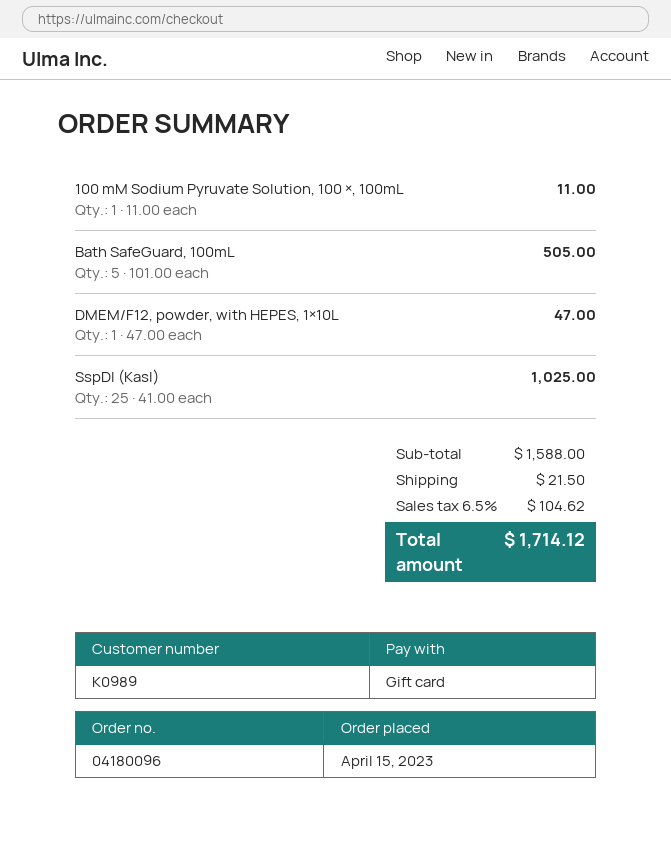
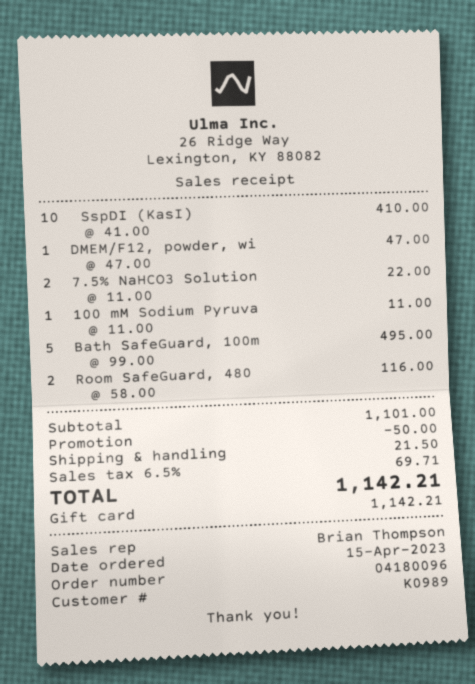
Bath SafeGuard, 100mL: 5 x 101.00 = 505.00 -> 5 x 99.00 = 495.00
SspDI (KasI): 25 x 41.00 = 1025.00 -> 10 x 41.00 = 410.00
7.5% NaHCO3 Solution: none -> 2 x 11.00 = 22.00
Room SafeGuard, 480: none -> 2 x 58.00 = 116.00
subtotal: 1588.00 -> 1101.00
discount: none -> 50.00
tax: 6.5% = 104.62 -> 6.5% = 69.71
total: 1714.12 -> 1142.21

**PROBLEM REQUIREMENTS:** The full material above must be output verbatim, minus any pictures.

**SOLUTION BELOW:**
Bath SafeGuard, 100mL: 5 x 101.00 = 505.00 -> 5 x 99.00 = 495.00
SspDI (KasI): 25 x 41.00 = 1025.00 -> 10 x 41.00 = 410.00
7.5% NaHCO3 Solution: none -> 2 x 11.00 = 22.00
Room SafeGuard, 480: none -> 2 x 58.00 = 116.00
subtotal: 1588.00 -> 1101.00
discount: none -> 50.00
tax: 6.5% = 104.62 -> 6.5% = 69.71
total: 1714.12 -> 1142.21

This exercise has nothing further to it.